No objection to any of this.

The CCC beef (cf. Joan Robinson's quotation in a previous email) is
with the "neoclassical" production function as an adequate piece in
the theory that pins down output prices in a particular class of
"neoclassical" models.

What are the units of "physical capital" in that function? -- asks
Robinson.  Note that this is not much to do with a numéraire.
Allegedly, it cannot be "physical" units, since the "neoclassical"
quantity of aggregate "capital," being an aggregate, must smuggle
value categories in its determination.  So, it's idem per idem,
explaining prices by prices: a formal contradiction.

A corollary is that, small changes in the profitability of specific
pieces of "capital" in the face of a non-monotonic relation between K
(or K/L) and aggregate return rates may lead to discontinuities or
"re-switching" of techniques.  And under these conditions, how can the
"neoclassicals" assume with a straight face that an increase in K/L
leads to a monotonically decreasing profit rate?

So, this is primarily an argument against the notion of total or
aggregate "physical capital" or, in Marxist terms, aggregate means of
production, as a premise in the determination of output prices.
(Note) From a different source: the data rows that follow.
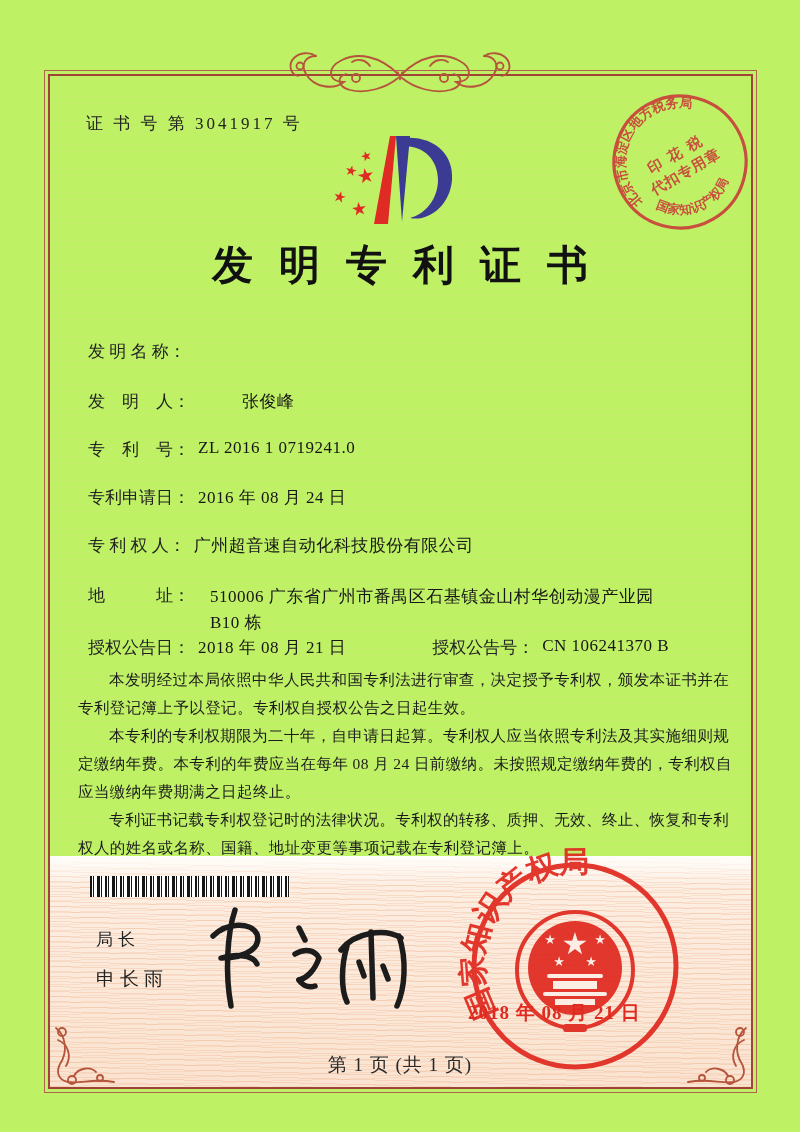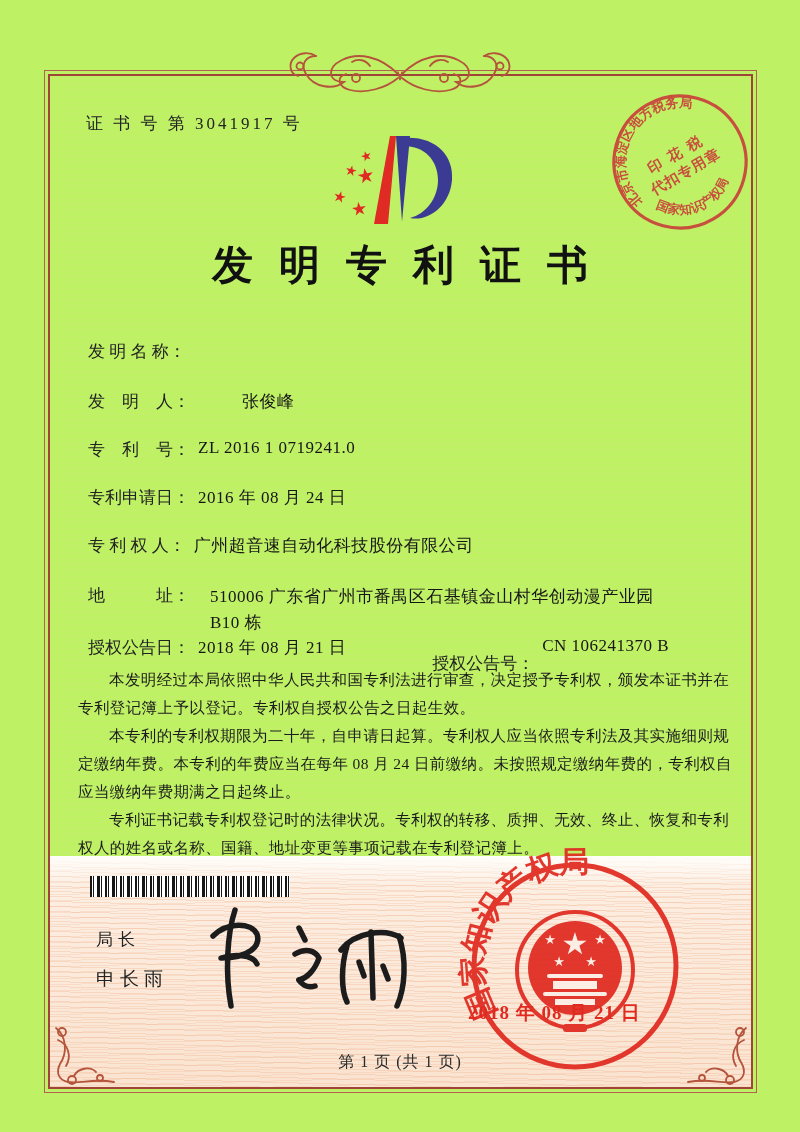--- a/index.html
+++ b/index.html
@@ -39,41 +39,41 @@
 
   .title { position:absolute; left:0; top:238px; width:800px; text-align:center;
     font-family:"Liberation Sans","DejaVu Sans",sans-serif;
     font-size:41px; font-weight:bold; letter-spacing:26px; text-indent:26px; color:#111; }
 
   .fields { position:absolute; left:88px; top:0; width:660px; font-size:17px; }
   .row { position:absolute; display:flex; align-items:flex-start; }
   .row .lbl { flex:0 0 auto; white-space:pre; color:#222; }
   .row .val { margin-left:8px; color:#161616; letter-spacing:0.5px; }
   .val-addr { max-width:478px; line-height:26px; }
-  .pair2 { margin-left:86px;margin-top:16px; }
+  .pair2 { margin-left:86px; }
 
   .body-text { position:absolute; left:78px; top:666px; width:656px;
     font-size:15.5px; line-height:28px; color:#1b1b1b; }
   .body-text p { text-indent:2em; letter-spacing:0.4px; }
 
   .barcode { position:absolute; left:90px; top:876px; width:200px; height:21px;
     background:repeating-linear-gradient(90deg,
       #151515 0 2px, #fff 2px 3px, #151515 3px 4px, #fff 4px 7px,
       #151515 7px 10px, #fff 10px 11px, #151515 11px 12px, #fff 12px 15px); }
 
   .signer-title { position:absolute; left:96px; top:928px; font-size:17px; letter-spacing:5px; color:#222; }
   .signer-name  { position:absolute; left:96px; top:966px; font-size:19px; letter-spacing:5px; color:#222; }
   .signature { position:absolute; left:195px; top:902px; }
 
   .seal { position:absolute; left:455px; top:848px; }
   .seal-date { position:absolute; left:468px; top:1000px; font-size:19px; font-weight:bold;
     color:#e02a20; letter-spacing:1px; font-family:"Liberation Serif",serif; }
 
   .footer { position:absolute; left:0; top:1052px; width:800px; text-align:center;
-    font-size:16px; color:#2a2a2a; letter-spacing:1px; }
+    font-size:19px; color:#2a2a2a; letter-spacing:1px; }
 
   svg text { font-family:"Liberation Sans","DejaVu Sans",sans-serif; }
 </style>
 </head>
 <body>
 
 <div class="page">
 
   <div class="frame-outer">
     <div class="frame-inner"></div>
Note that the general equilibrium model of price determination
completely circumvents the CCC objection, since the GE model does not
need to assume one single homogenous input called "physical capital."
You can have an arbitrarily large number of "capital" inputs.  And the
logic from premises to conclusions does not require the aggregation of
inputs or outputs, other than the "aggregation" the market itself
accomplishes by adding individual demands and supplies.

I write all this so we see clearly what it is we are talking about.
Sorry Julio but perhaps it's you who doesn't see things clearly. As already indicated above, an aggregate supply matrix cannot contain both physical-content coefficients and numerical ones; and still be a valid matrix, subject to determination. If you can reason yourself out of that objection, as well as provide a coherent theory of capital, it may be worth tackling the points you're making above in more detail. For now I rest my case, because my argument is in fact even more fundamental. If accountancy and not math principles rule the reality of capital within a dynamic economy, no static matrix is realistic.
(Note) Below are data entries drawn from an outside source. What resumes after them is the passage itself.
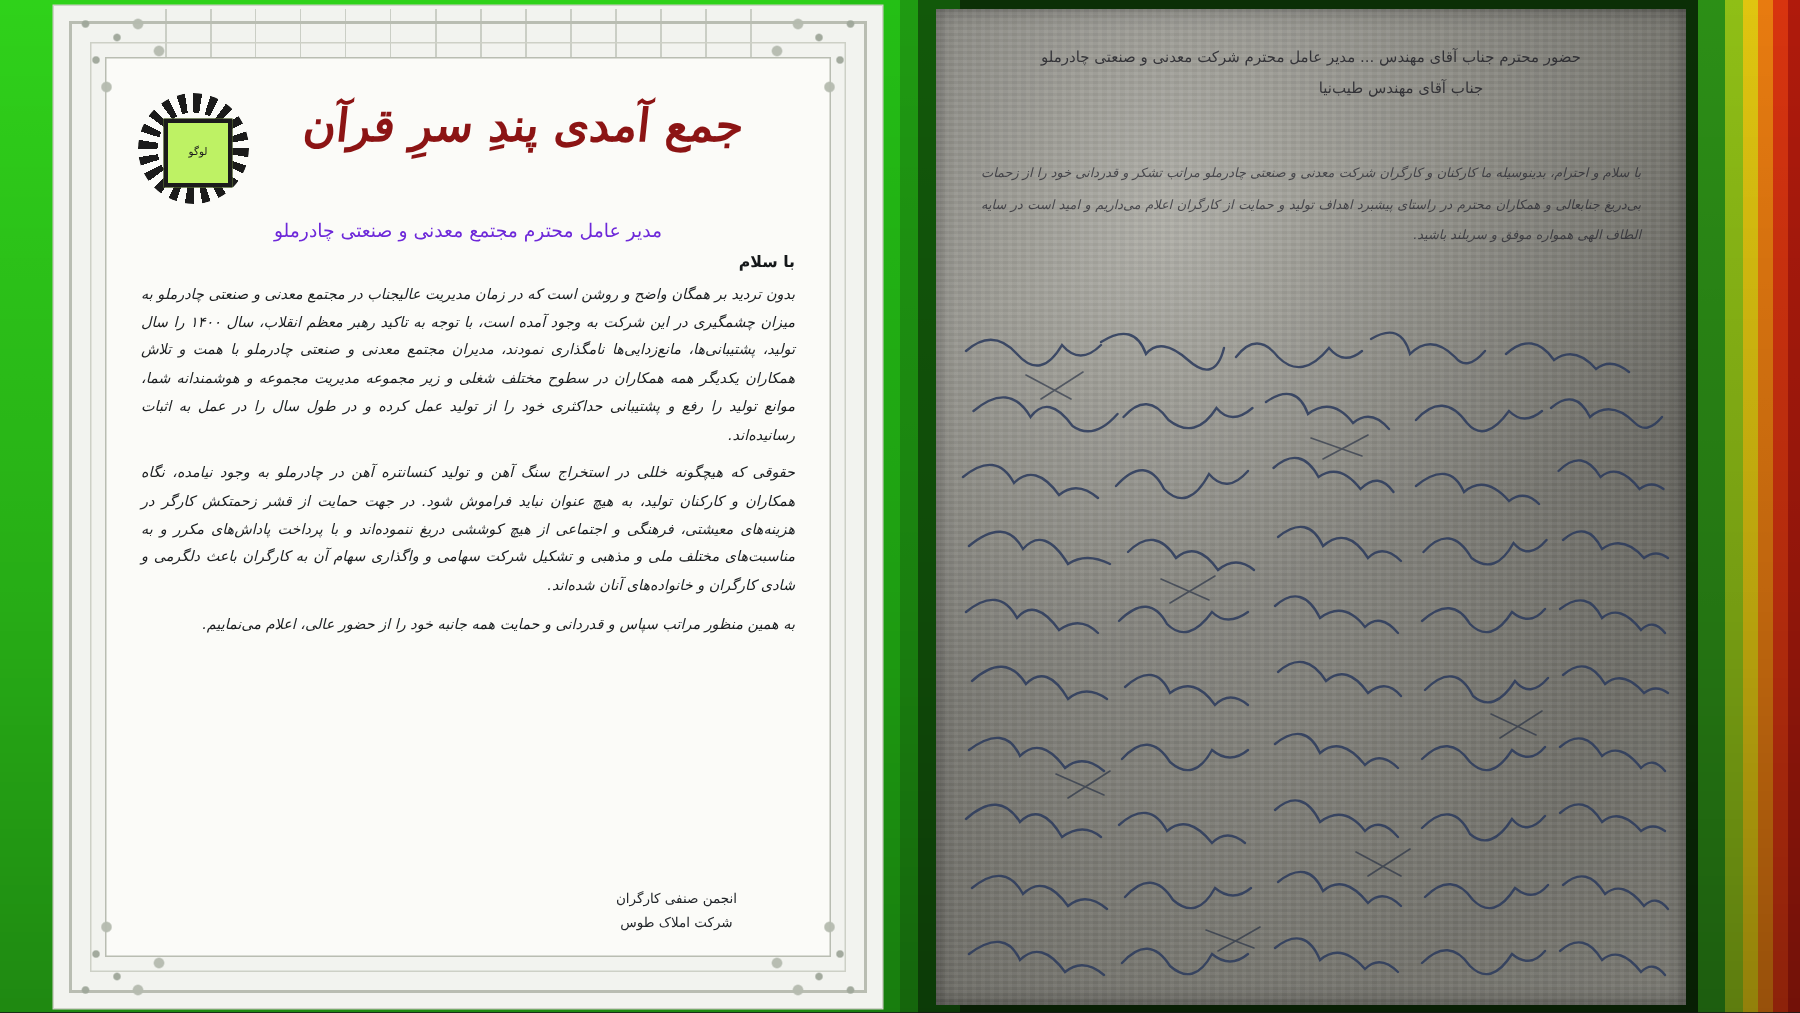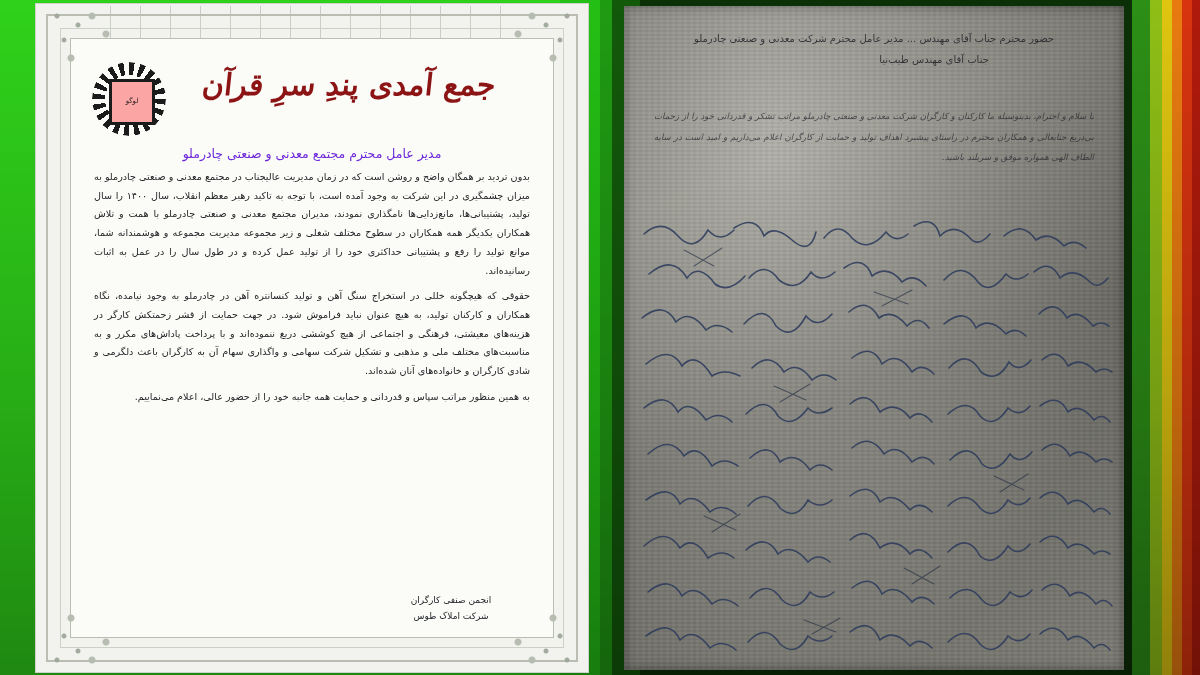--- a/index.html
+++ b/index.html
@@ -91,21 +91,21 @@
   }
   .logo .gear{
     position:absolute;inset:0;border-radius:50%;
     background:
       repeating-conic-gradient(#1b1b1b 0deg 9deg, transparent 9deg 18deg);
     -webkit-mask:radial-gradient(circle, transparent 0 24px, #000 24px);
             mask:radial-gradient(circle, transparent 0 24px, #000 24px);
   }
   .logo .plate{
     position:absolute;left:17px;top:17px;width:40px;height:40px;
-    border:3px solid #1b1b1b;background:#fca5a5;
+    border:3px solid #1b1b1b;background:#bef264;
     display:flex;align-items:center;justify-content:center;
   }
   .logo .plate span{
     font-size:7px;color:#1b1b1b;line-height:1.1;text-align:center;
   }
   .title-art{
     flex:1 1 auto;text-align:center;padding-top:10px;
   }
   .title-art .main{
     font-family:"DejaVu Serif", serif;
@@ -122,20 +122,21 @@
   }
   .salutation{
     direction:rtl;text-align:right;margin:8px 6px 0 6px;
     font-size:10.5px;font-weight:700;color:#15181a;
   }
   .para{
     direction:rtl;text-align:justify;
     margin:7px 6px 0 6px;
     font-size:9.6px;line-height:1.95;color:#1b1e20;
     text-align-last:right;
+    font-style:italic;
   }
   .sign-block{
     position:absolute;left:0;right:0;bottom:2px;
     direction:rtl;text-align:left;
     padding-left:40px;
   }
   .sign-block div{
     font-size:9px;color:#22262a;line-height:1.7;text-align:center;
     width:170px;margin-left:60px;
   }
@@ -200,20 +201,21 @@
         </div>
         <div class="logo">
           <div class="gear"></div>
           <div class="plate">
             <span>لوگو</span>
           </div>
         </div>
       </div>
 
       <div class="addressee">مدیر عامل محترم مجتمع معدنی و صنعتی چادرملو</div>
+      <div class="salutation">با سلام</div>
 
       <div class="para">بدون تردید بر همگان واضح و روشن است که در زمان مدیریت عالیجناب در مجتمع معدنی و صنعتی چادرملو به میزان چشمگیری در این شرکت به وجود آمده است، با توجه به تاکید رهبر معظم انقلاب، سال ۱۴۰۰ را سال تولید، پشتیبانی‌ها، مانع‌زدایی‌ها نامگذاری نمودند، مدیران مجتمع معدنی و صنعتی چادرملو با همت و تلاش همکاران یکدیگر همه همکاران در سطوح مختلف شغلی و زیر مجموعه مدیریت مجموعه و هوشمندانه شما، موانع تولید را رفع و پشتیبانی حداکثری خود را از تولید عمل کرده و در طول سال را در عمل به اثبات رسانیده‌اند.</div>
       <div class="para">حقوقی که هیچگونه خللی در استخراج سنگ آهن و تولید کنسانتره آهن در چادرملو به وجود نیامده، نگاه همکاران و کارکنان تولید، به هیچ عنوان نباید فراموش شود. در جهت حمایت از قشر زحمتکش کارگر در هزینه‌های معیشتی، فرهنگی و اجتماعی از هیچ کوششی دریغ ننموده‌اند و با پرداخت پاداش‌های مکرر و به مناسبت‌های مختلف ملی و مذهبی و تشکیل شرکت سهامی و واگذاری سهام آن به کارگران باعث دلگرمی و شادی کارگران و خانواده‌های آنان شده‌اند.</div>
       <div class="para">به همین منظور مراتب سپاس و قدردانی و حمایت همه جانبه خود را از حضور عالی، اعلام می‌نماییم.</div>
 
       <div class="sign-block">
         <div>انجمن صنفی کارگران</div>
         <div>شرکت املاک طوس</div>
       </div>
     </div>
It does not surprise me in the least to know that a theory of prices
based on a production function with a single input labor and a single
input "physical capital" will only yield a very rough sense of how
things operate in a complex real world.
And it doesn't surprise me that you, as a Marxian, basing your reasoning on the premise that value is created at the point of production, describe a single-commodity production function as to: "only yield a very rough sense of how things operate". In my book, such sharing of a single commodity among owners and workers at the end of some production period, according to nothing more than a mythical "production function" which abstracts totally from demand, defines away any and all sense of reality, period.

It seems to me, with due
respect, that those who believe that the CCC dealt a deadly blow to
bourgeois economics are like those people who after the first car
chase ends in Terminator I, they are convinced that Sarah Connor has
gotten rid of the killing cyborg once and for all.  It's even worse
than that, because the CCC blow was mainly self inflicted.
With the difference between "mainly" and totally being, whatever is left of the influence of aggregate demand in your theory? In regard to your movie analogy it seems to me, with due respect, that the only rolls that Marxians perform in the fight to slay bourgeois economics are those of speaking extras. At least the UK Cambridge side had the good sense to recognize the vital force of demand in the economic process. They didn't go as far as they should have, by realizing that demand determines supply, because that would make the entire structure inherently indeterminate and economists no more than macro-accountants; obviously a bridge too far for the times. But is it really?..

I may as well leave it as is. This post is already more than long enough to be making a point.